July 14, 2003 5:02 PM PDT
RIAA threat may be slowing file swapping
Nielsen/Netratings, a company that monitors Web traffic and desktop application use, said that use of top file-trading applications such as Kazaa and Morpheus have fallen by about 15 percent since the end of June. On June 25, the Recording Industry Association of America announced it was planning to file what could be thousands of lawsuits against individuals who trade copyrighted music online.
"I would definitely say it's not a coincidence that the numbers fell that far," said Greg Bloom, senior analyst with Nielsen/Netratings. "A drop this significant probably has some kind of external cause."
Although Nielsen/Netratings' numbers are provisional, and falling Net traffic in the summer can be explained in part by vacationers going offline, the statistic is bound to be closely watched by those with a stake in the copyright debate.
A significant element of the RIAA's plan is to persuade large numbers of file traders that putting copyrighted material online is too risky. The number of lawsuits filed, while potentially huge, will still be miniscule compared with the hundreds of thousands or millions of people who use peer-to-peer networks every day.
File-trading companies question Nielsen/Netratings figures. StreamCast Networks CEO Michael Weiss, whose company distributes the Morpheus software, said his team hasn't seen a perceptible drop in the past several weeks.
"We're seeing something completely different," Weiss said, noting that their logs show about 250,000 unique visitors a day.
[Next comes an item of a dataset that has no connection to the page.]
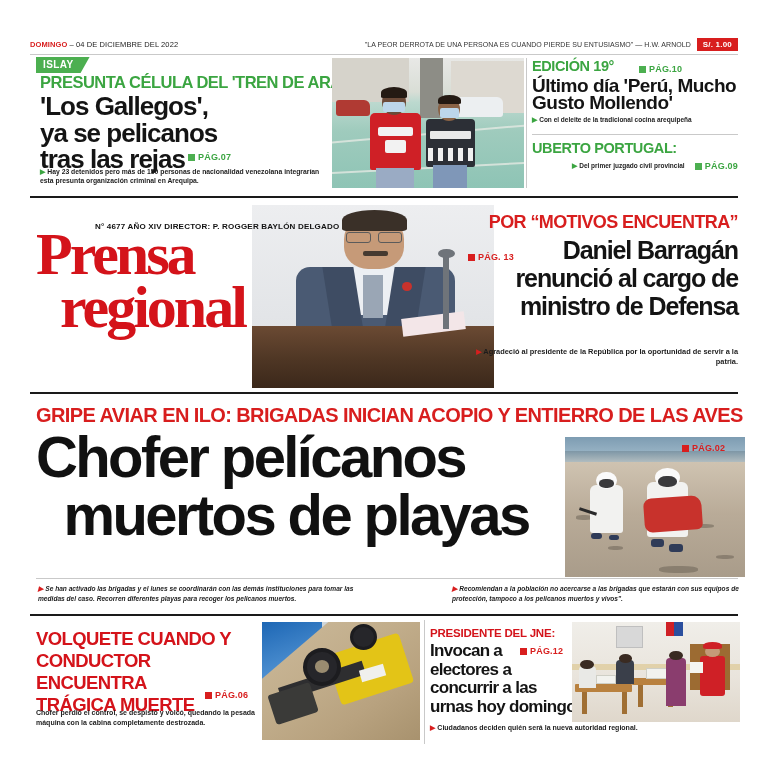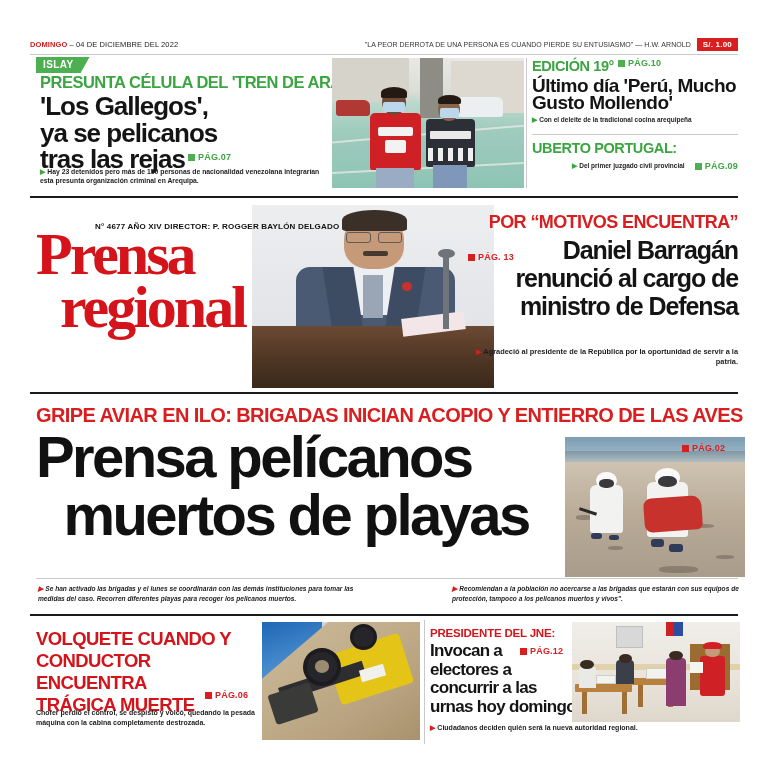"EDICIÓN 19°" div { align-items: flex-start -> flex-end; gap: 4px -> 25px }
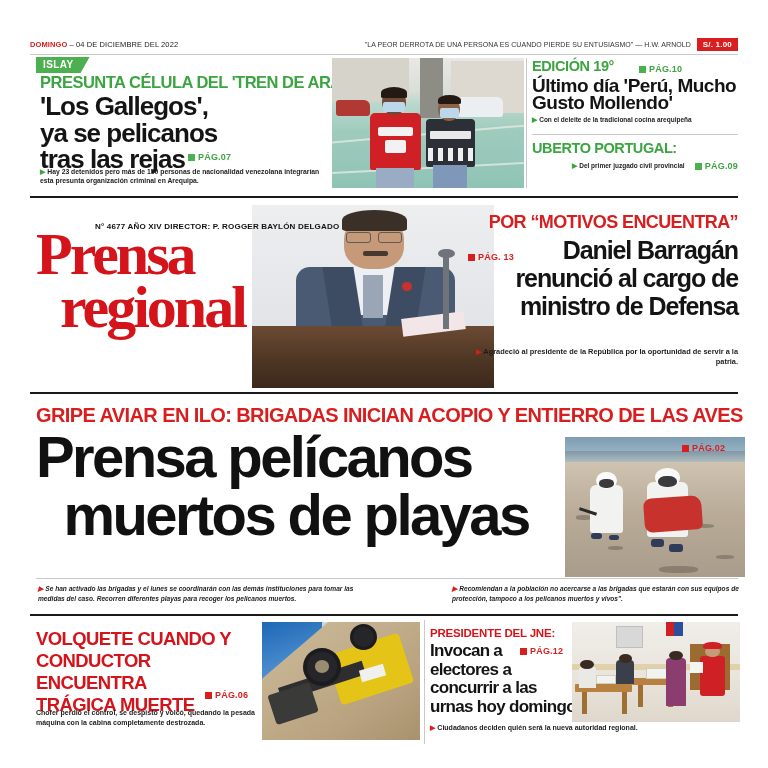"Prensa pelícanos" div { text: Prensa -> Chofer }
Those visitors even appear to be staying online longer, based on the number of banner ads each user sees per session, he added.
Neilson/Netratings numbers found that Morpheus' figures had dropped 15 percent from 272,000 unique visitors in the week ending June 29, to 231,000 unique visitors in the week ending July 6.
The Kazaa software, the most popular file-trading application, also saw usage fall 15 percent, from 6.5 million to 5.5 million unique users that week, according to Neilson/Netratings.
Both measurements are extrapolated from a sample pool of about 50,000 home Internet users in the United States. By comparison, usage of the popular AOL Instant Messenger application dipped 9 percent over the same period, Bloom said.
Despite denials that the RIAA warnings are having much effect on traffic, most file-swapping companies are scrambling to put new privacy features into their software.
StreamCast Networks plans to release a new version of its Morpheus software on Tuesday that will let users upload and download files through proxy servers, a venerable if imperfect way for Internet users to mask their identities online.